Once I grew older (and out of the camouflage pants), I began to shed my nationalistic views. In their place came the other extreme, that not only was the government wrong, but they were evil. Whole institutions became a cabal of wealthy villains who spent their days controlling media and their nights worshiping Satan. It fermented in my mind a healthy distrust of the wealthy and even stronger distrust in the law enforcement and intelligence gathering institutions enshrined with the responsibility of keeping our country safe. Every small mistake became some secret tidbit, where in the early days of the internet, could spread like wildfire through chat channels and newsgroups.

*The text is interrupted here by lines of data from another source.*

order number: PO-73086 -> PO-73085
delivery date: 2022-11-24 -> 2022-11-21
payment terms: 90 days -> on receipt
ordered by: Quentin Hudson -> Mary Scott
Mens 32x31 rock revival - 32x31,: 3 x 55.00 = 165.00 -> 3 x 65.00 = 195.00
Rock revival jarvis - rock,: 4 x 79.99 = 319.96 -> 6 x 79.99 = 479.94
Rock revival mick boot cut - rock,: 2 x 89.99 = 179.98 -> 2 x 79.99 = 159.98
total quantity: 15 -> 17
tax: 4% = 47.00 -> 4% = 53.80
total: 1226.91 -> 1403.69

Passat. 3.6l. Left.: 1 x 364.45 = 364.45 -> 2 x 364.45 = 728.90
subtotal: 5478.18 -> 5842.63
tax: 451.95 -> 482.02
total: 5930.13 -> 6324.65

Much like these days, what used to be looked at as a counterculture turned out to be just another group of opportunists who framed the world in any way that sold their products. The “Truth” turned into anything ricocheted loudly enough in the echo chamber we occupy. Dark veils covering a marred history were explained as country’s cover-up. Everything was so sinister that there couldn’t be room for incompetence or compromises. Through all this, the same thing stood out: If I were to participate, I was complicit in the country’s sins.
I could’ve ignored it all. I could’ve headed out on my own, put myself through school, found better friends. I could have, but at the time, this was so much a part of my identity, doing better with my life would mean abandoning the impoverished traits that made me who I was.

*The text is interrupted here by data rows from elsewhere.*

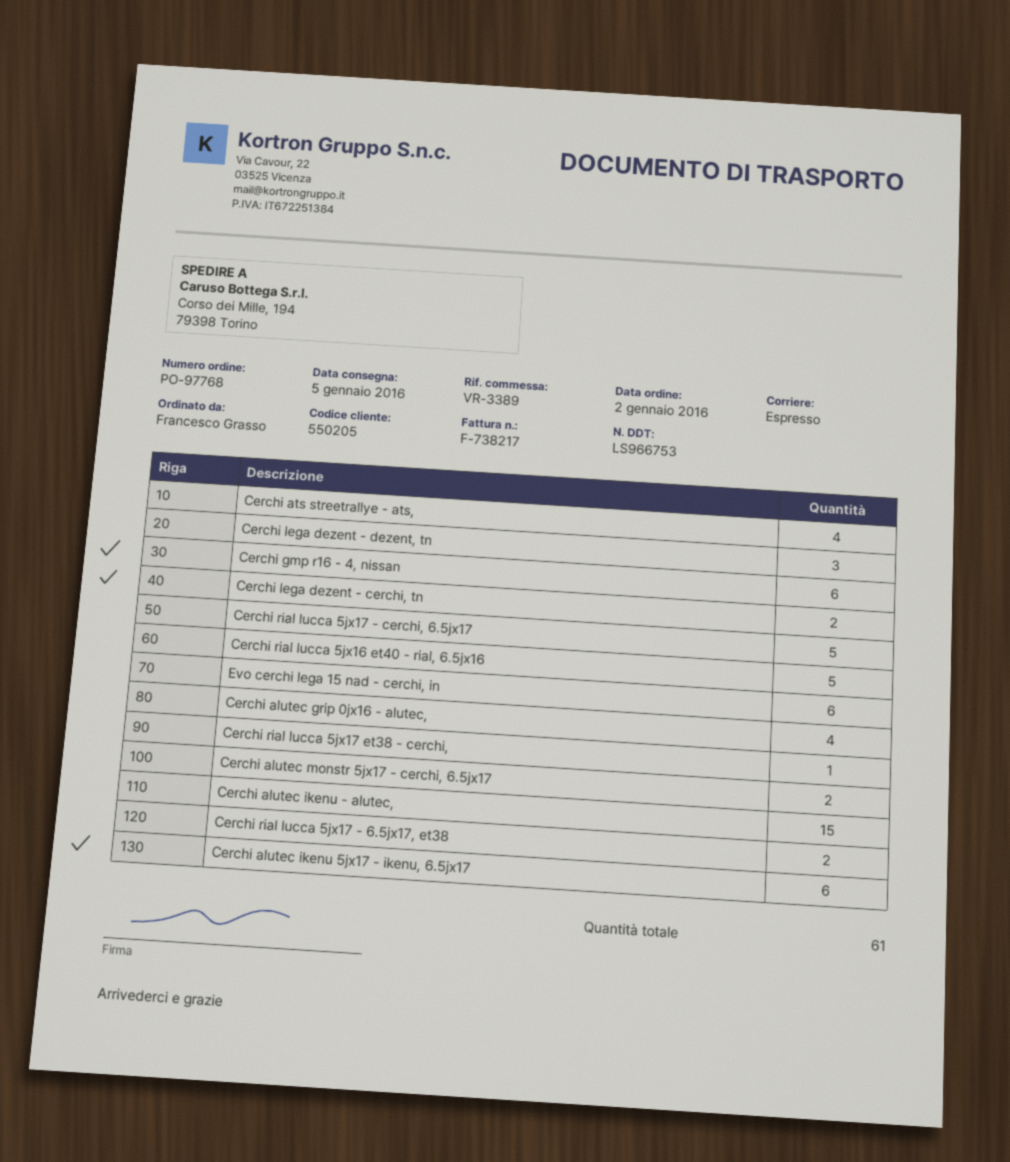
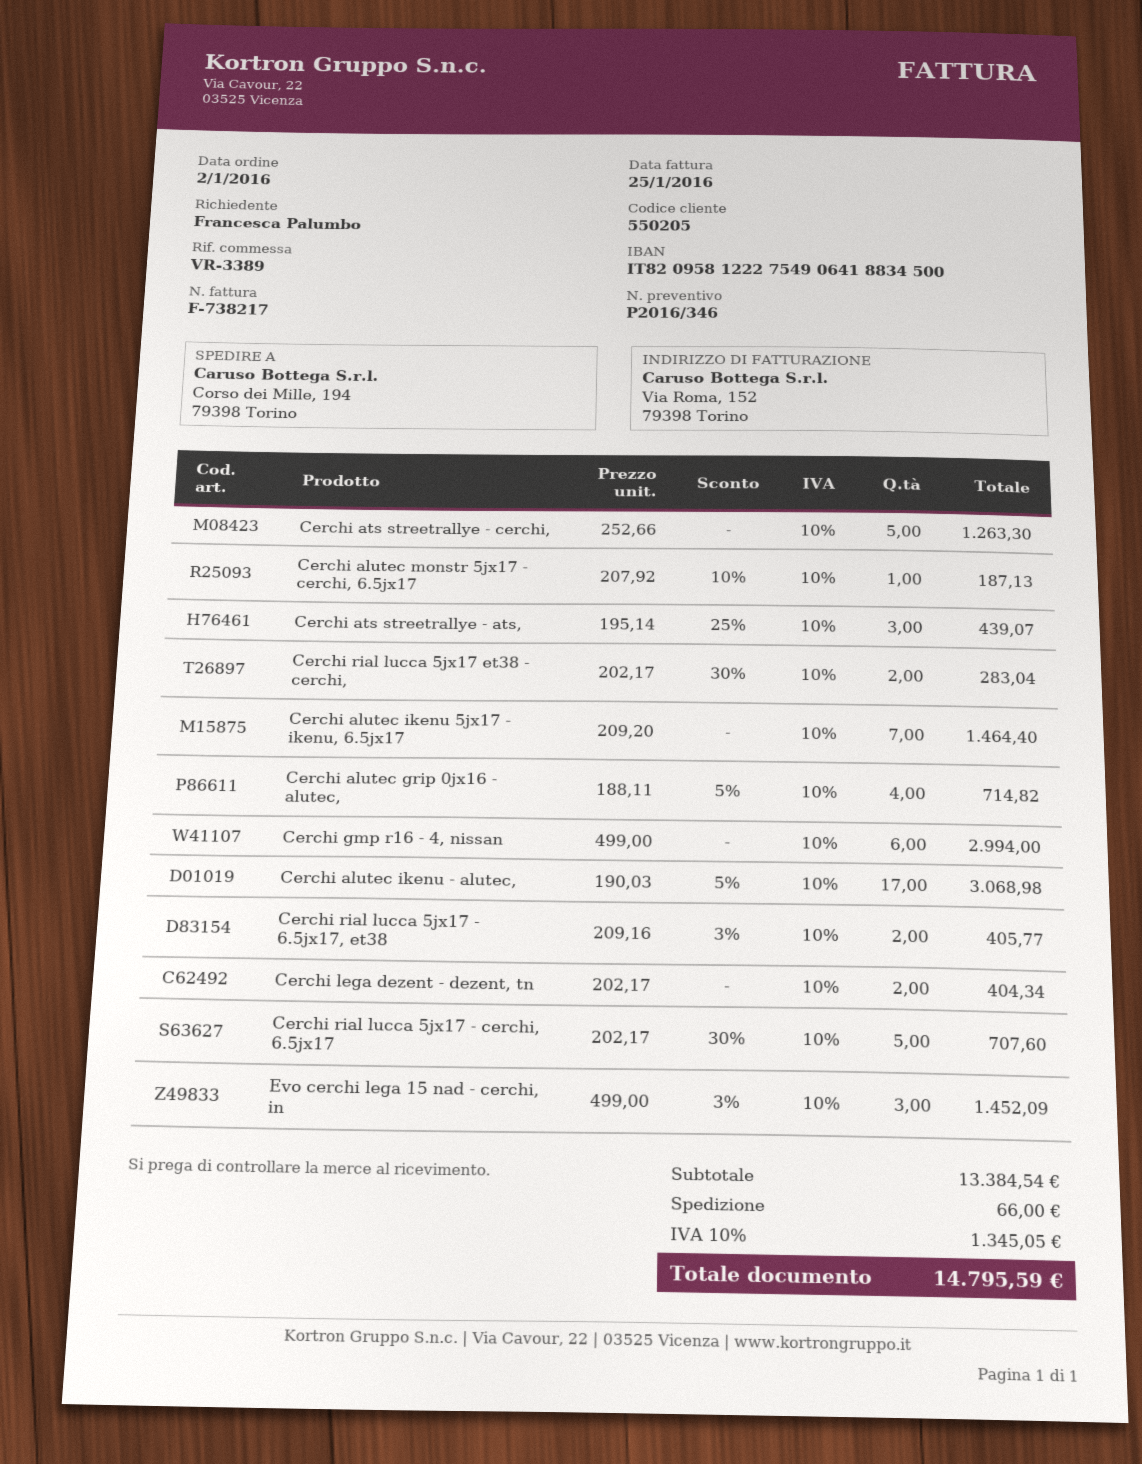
ordered by: Francesco Grasso -> Francesca Palumbo
Cerchi ats streetrallye - ats,: 4 -> 3
Cerchi lega dezent - dezent, tn: 3 -> 2
Cerchi lega dezent - cerchi, tn: 2 -> none
Cerchi rial lucca 5jx16 et40 - rial, 6.5jx16: 5 -> none
Evo cerchi lega 15 nad - cerchi, in: 6 -> 3
Cerchi rial lucca 5jx17 et38 - cerchi,: 1 -> 2
Cerchi alutec monstr 5jx17 - cerchi, 6.5jx17: 2 -> 1
Cerchi alutec ikenu - alutec,: 15 -> 17
Cerchi alutec ikenu 5jx17 - ikenu, 6.5jx17: 6 -> 7
Cerchi ats streetrallye - cerchi,: none -> 5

The only thing my fatalistic indulgence accomplished was to keep me out of the debate. It was only for sidelining me from entering conversations about topics that I’ve tried hard to learn about on my own.
If ever a word appeared frequently on any official form bearing my name, it would be “truant.” I have, for far too long, looked at this country as a place I didn’t deserve to be active part of. For too many years, I have sat on the sidelines brooding over the decisions of morons from both sides of the political spectrum, knowing full well that I could never be a member of either. All those delusions have lifted. I am American. I am glad to have been born in the wealthiest country in human history. I am now sure, with this birthright, comes the responsibility of keeping myself informed about not just the global ramifications of my country’s geopolitical standings, but also of my stance for the life, liberty, and pursuit of happiness of every person in this country.